| Problem to work on |
Produce word for word the lines of the data below running from the one that has "2025-09-12 12:01:05 | REG-DOWN-Deployed: 303" to the one that has "2025-09-12 12:02:25 | RRS: 2439 -> 2440", inclusive, and no others.
________________
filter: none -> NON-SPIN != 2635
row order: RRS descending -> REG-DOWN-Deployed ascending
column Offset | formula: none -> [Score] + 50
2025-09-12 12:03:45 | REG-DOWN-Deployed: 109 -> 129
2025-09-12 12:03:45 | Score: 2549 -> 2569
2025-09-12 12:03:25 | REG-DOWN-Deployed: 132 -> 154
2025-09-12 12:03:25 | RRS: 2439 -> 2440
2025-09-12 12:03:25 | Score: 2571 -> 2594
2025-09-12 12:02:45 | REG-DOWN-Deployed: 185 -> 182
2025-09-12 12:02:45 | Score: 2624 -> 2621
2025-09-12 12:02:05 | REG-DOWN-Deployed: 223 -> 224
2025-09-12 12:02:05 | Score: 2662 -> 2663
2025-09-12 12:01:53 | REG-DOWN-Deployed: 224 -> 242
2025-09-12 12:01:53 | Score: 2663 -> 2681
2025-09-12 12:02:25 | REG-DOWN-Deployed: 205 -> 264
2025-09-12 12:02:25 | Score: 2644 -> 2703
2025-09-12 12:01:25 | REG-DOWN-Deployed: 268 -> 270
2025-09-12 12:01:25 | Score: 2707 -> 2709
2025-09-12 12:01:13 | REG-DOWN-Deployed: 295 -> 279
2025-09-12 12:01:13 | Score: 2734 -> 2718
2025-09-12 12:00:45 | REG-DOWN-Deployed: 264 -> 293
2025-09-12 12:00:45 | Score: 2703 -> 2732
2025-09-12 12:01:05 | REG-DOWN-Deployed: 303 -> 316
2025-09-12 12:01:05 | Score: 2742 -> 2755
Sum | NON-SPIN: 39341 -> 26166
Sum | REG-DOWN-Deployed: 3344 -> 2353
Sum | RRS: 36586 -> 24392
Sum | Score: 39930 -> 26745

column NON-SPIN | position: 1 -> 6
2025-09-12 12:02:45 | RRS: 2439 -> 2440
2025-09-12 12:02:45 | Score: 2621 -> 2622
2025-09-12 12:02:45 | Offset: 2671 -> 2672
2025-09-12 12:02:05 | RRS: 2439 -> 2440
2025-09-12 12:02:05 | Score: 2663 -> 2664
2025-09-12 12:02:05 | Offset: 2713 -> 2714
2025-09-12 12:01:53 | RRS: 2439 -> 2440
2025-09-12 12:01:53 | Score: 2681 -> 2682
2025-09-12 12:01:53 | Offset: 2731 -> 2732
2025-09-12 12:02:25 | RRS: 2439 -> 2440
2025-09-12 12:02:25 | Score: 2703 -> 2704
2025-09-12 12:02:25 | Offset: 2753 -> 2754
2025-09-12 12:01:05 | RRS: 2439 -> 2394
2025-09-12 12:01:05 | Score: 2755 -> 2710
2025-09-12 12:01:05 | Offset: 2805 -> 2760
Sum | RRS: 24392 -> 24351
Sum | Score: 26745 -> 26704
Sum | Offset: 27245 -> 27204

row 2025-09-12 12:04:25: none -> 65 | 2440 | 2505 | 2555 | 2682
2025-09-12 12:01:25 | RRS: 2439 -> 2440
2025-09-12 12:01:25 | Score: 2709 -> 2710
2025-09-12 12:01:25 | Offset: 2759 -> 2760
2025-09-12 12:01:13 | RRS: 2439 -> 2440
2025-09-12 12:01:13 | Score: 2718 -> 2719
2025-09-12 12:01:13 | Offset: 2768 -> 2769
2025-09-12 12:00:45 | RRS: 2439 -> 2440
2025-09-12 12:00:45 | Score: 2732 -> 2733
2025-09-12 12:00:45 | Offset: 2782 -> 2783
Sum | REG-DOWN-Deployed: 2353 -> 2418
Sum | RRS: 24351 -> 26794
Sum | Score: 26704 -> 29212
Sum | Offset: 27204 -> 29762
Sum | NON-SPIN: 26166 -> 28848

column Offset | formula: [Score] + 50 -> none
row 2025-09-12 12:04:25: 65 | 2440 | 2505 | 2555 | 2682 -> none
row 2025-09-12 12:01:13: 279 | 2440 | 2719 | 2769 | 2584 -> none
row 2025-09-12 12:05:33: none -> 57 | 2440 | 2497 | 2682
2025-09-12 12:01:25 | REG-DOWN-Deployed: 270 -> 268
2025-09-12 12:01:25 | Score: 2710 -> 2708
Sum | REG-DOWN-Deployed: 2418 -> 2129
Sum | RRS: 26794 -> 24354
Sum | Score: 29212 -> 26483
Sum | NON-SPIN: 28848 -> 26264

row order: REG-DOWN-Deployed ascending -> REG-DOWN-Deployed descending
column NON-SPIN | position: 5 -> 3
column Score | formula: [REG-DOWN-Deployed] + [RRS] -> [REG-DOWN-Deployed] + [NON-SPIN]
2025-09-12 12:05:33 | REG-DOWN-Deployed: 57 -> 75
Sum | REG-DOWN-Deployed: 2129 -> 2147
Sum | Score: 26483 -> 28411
________________
| Task output |
2025-09-12 12:01:05 | REG-DOWN-Deployed: 303 -> 316
2025-09-12 12:01:05 | Score: 2742 -> 2755
Sum | NON-SPIN: 39341 -> 26166
Sum | REG-DOWN-Deployed: 3344 -> 2353
Sum | RRS: 36586 -> 24392
Sum | Score: 39930 -> 26745

column NON-SPIN | position: 1 -> 6
2025-09-12 12:02:45 | RRS: 2439 -> 2440
2025-09-12 12:02:45 | Score: 2621 -> 2622
2025-09-12 12:02:45 | Offset: 2671 -> 2672
2025-09-12 12:02:05 | RRS: 2439 -> 2440
2025-09-12 12:02:05 | Score: 2663 -> 2664
2025-09-12 12:02:05 | Offset: 2713 -> 2714
2025-09-12 12:01:53 | RRS: 2439 -> 2440
2025-09-12 12:01:53 | Score: 2681 -> 2682
2025-09-12 12:01:53 | Offset: 2731 -> 2732
2025-09-12 12:02:25 | RRS: 2439 -> 2440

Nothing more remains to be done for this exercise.